Desse modo, diferente do que temos hoje, os estudantes do ensino médio não terão acesso a todas as disciplinas de todas as áreas do conhecimento, mas apenas às específicas que escolherem.
Outra linha de raciocínio permite concluir que a MP fortalece a divisão da sociedade, acentuando aos que mais têm melhores condições para acessarem, através das escolas particulares e outros meios, todos os itinerários formativos e perpetuarem a diferença no nível do conhecimento e consequentemente de poder.
Apresentei emendas que visam restabelecer as disciplinas obrigatórias atualmente, pois elas foram aprovadas por educadores e estudiosos que acompanham a educação, sou favorável que estudos técnicos sejam feitos, que os conselhos de educação dos entes estudem todas as propostas e que fiquem atentos aos excessos e às intenções ainda pouco difundidas.
A meu ver, o Ministério da Educação deveria estar preocupado com a implantação do Plano Nacional de Educação (PNE), prioridade do governo da presidenta Dilma, que foi amplamente discutido e construído conjuntamente com todos os municípios de todos os estados brasileiros e brilhantemente coordenado pelo ex-governador do Acre e ex-secretário da Secretaria de Articulação com os Sistemas de Ensino (Sase), do Ministério da Educação, Binho Marques.

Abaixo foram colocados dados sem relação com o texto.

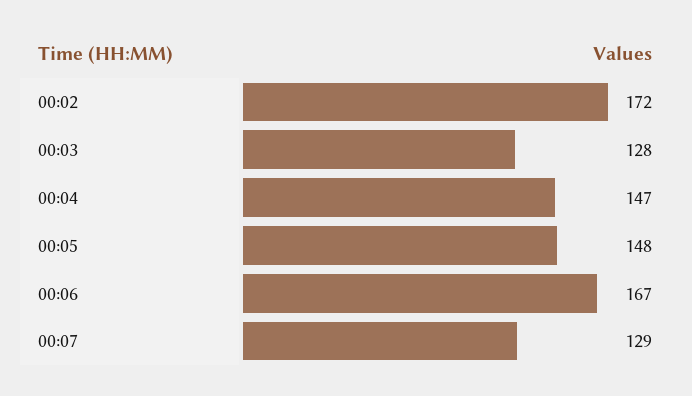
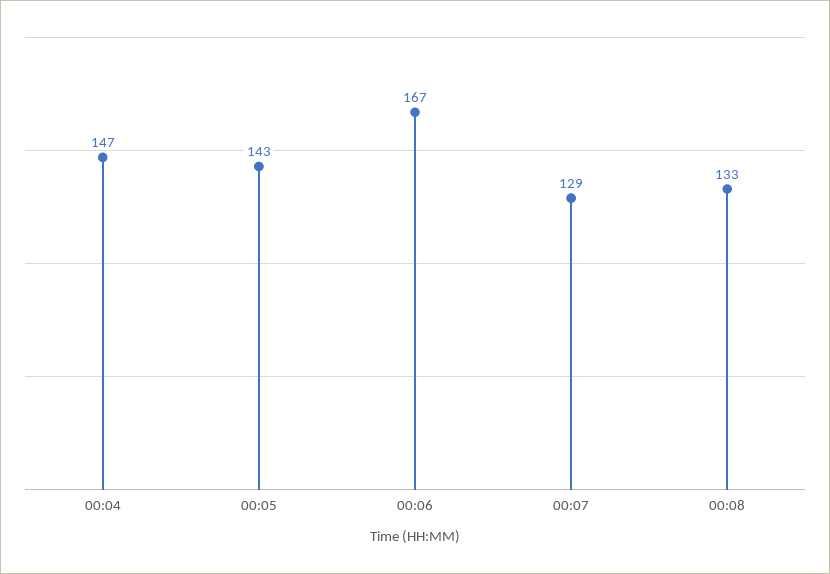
00:02: 172 -> none
00:03: 128 -> none
00:05: 148 -> 143
00:08: none -> 133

Sempre as indagações ressurgem: a escola não é para estimular o senso crítico? Deve ser apenas para “preparar” os jovens para o mercado de trabalho? Além de outros atos, que considero como retrocesso, como a contratação de profissionais com “notório saber” para dar aulas em suas áreas de atuação sem definição de critérios pedagógicos. Este é um ponto prejudicial tanto pelo aspecto da formação dos estudantes quando pela desvalorização que promoverá aos professores, reduzindo assim a responsabilidade de oferta dos cursos de formação pedagógica. Não resta dúvida, portanto, de que se trata de uma medida ditatorial, antidemocrática e uma mudança para pior, não apenas pelo que propõe, mas pela forma como está se dando.

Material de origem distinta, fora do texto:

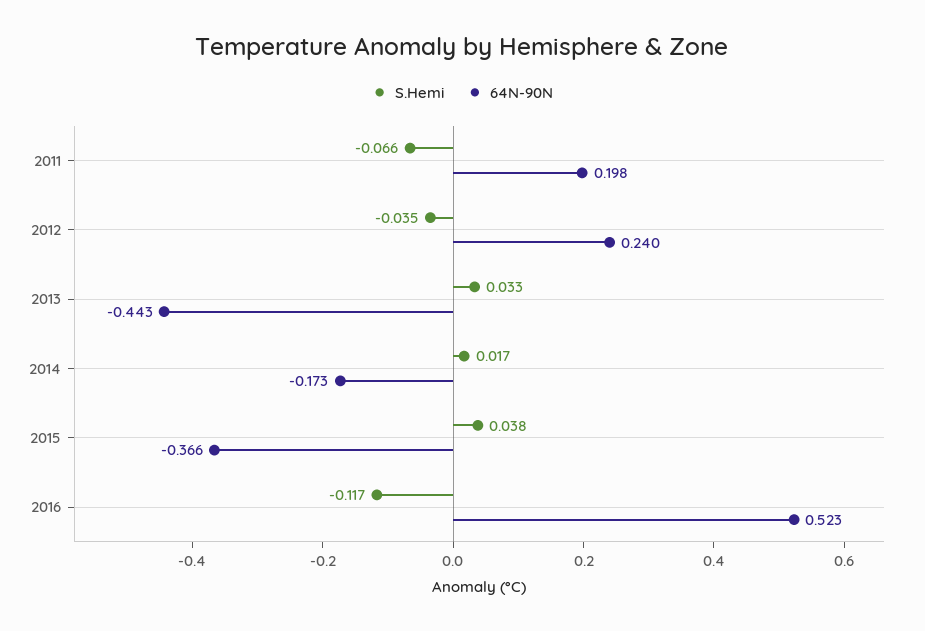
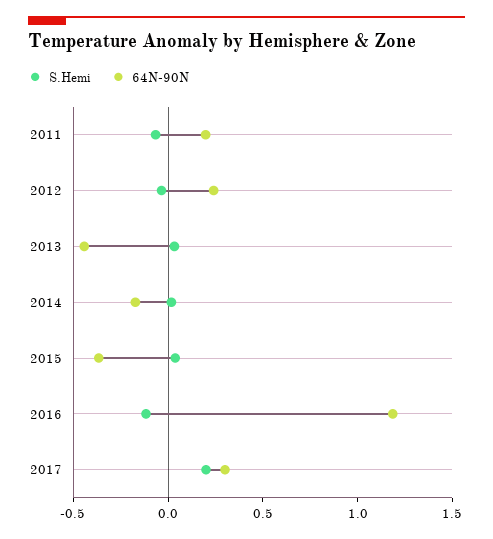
64N-90N, 2016: 0.523 -> 1.2
S.Hemi, 2017: none -> 0.2
64N-90N, 2017: none -> 0.3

Quando um governo tira a obrigatoriedade da formação específica para o professor, abrindo brecha para a contratação de pessoa com “notório saber”, algo um tanto subjetivo, desqualifica os profissionais que buscam a especialização e, ao mesmo tempo, desestimula os governos estaduais e municipais a patrocinarem medidas para melhorar a formação acadêmica de seus educadores, para o mestrado ou o doutorado, por exemplo.
Mesmo atropelando o PL que está em tramitação na Câmara, a medida provisória traz alguns pontos que podem ser considerados como positivos da matéria original, como o aumento progressivo da carga horária de 800 horas anuais para 1.400 horas, priorizando a educação em tempo integral. A mudança representa uma carga horária de sete horas por dia. Porém é questionável a forma de financiamento dessas escolas, o texto não especifica o mínimo de dias letivos, ao contrário do projeto de lei, que estabelece em 200 dias o limite mínimo.
A sociedade precisa discutir a educação do seu país, neste caso deve estudar e debater a MP, que altera pontos importantes de um projeto de lei que alcançou consenso no Parlamento e na sociedade, mas entendemos que precisamos lutar para evitar qualquer redução de direitos no nosso país e ainda mais tratando-se de uma área de tamanha importância: a formação dos nossos jovens.
* Raimundo Angelim é professor, economista e deputado federal (PT-AC).